Your output should be the line with "Suéter listrado meia" and all following lines of the data below, through the end, repeated exactly.

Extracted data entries
▬▬▬
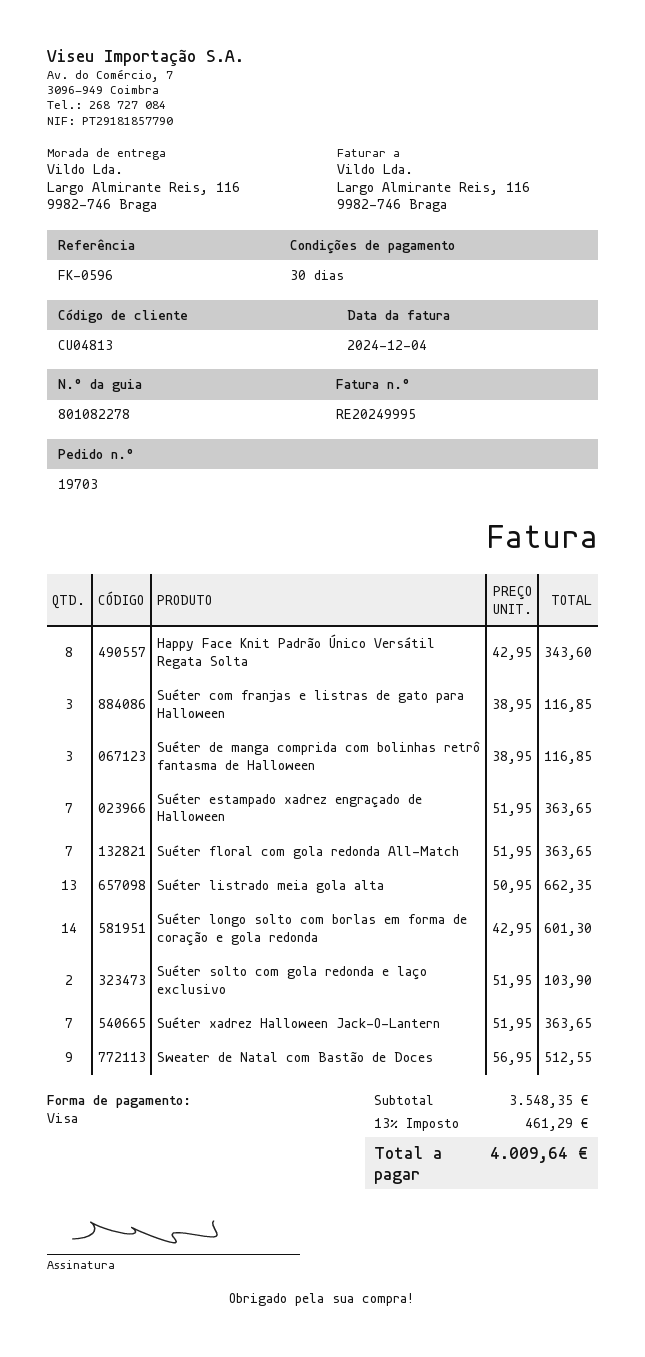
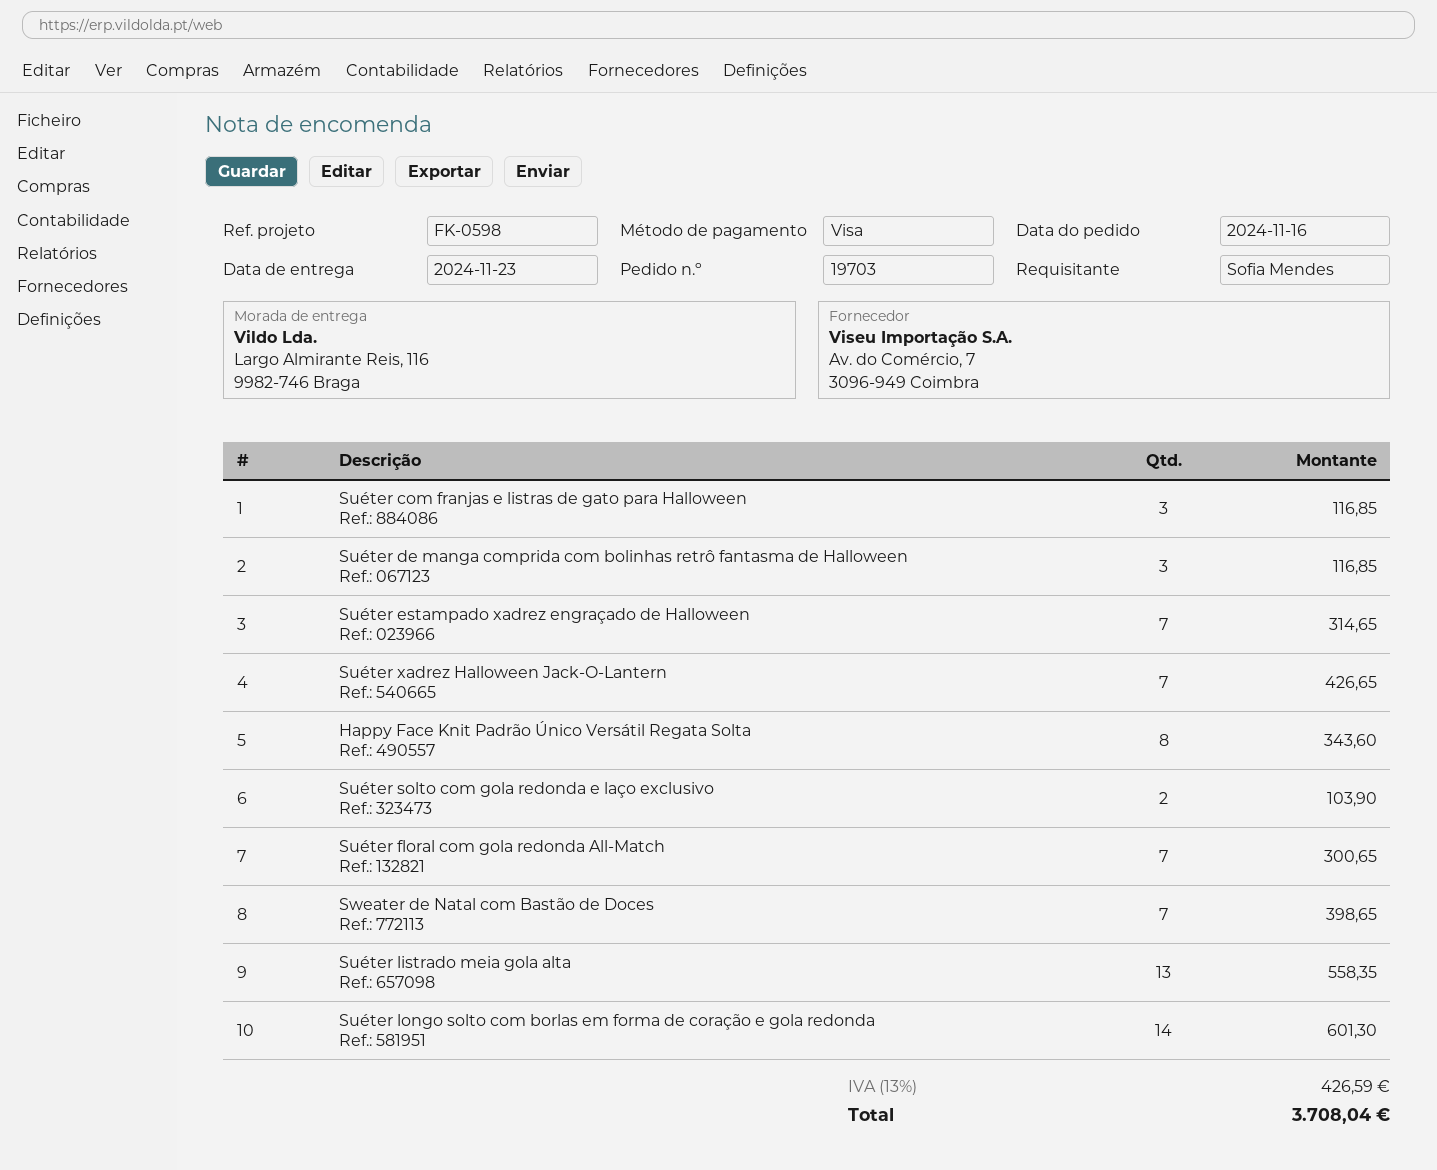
reference: FK-0596 -> FK-0598
Suéter estampado xadrez engraçado de Halloween: 7 for 363.65 -> 7 for 314.65
Suéter floral com gola redonda All-Match: 7 for 363.65 -> 7 for 300.65
Suéter listrado meia gola alta: 13 for 662.35 -> 13 for 558.35
Suéter xadrez Halloween Jack-O-Lantern: 7 for 363.65 -> 7 for 426.65
Sweater de Natal com Bastão de Doces: 9 for 512.55 -> 7 for 398.65
tax: 13% = 461.29 -> 13% = 426.59
total: 4009.64 -> 3708.04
▬▬▬
EXPECTED OUTPUT
Suéter listrado meia gola alta: 13 for 662.35 -> 13 for 558.35
Suéter xadrez Halloween Jack-O-Lantern: 7 for 363.65 -> 7 for 426.65
Sweater de Natal com Bastão de Doces: 9 for 512.55 -> 7 for 398.65
tax: 13% = 461.29 -> 13% = 426.59
total: 4009.64 -> 3708.04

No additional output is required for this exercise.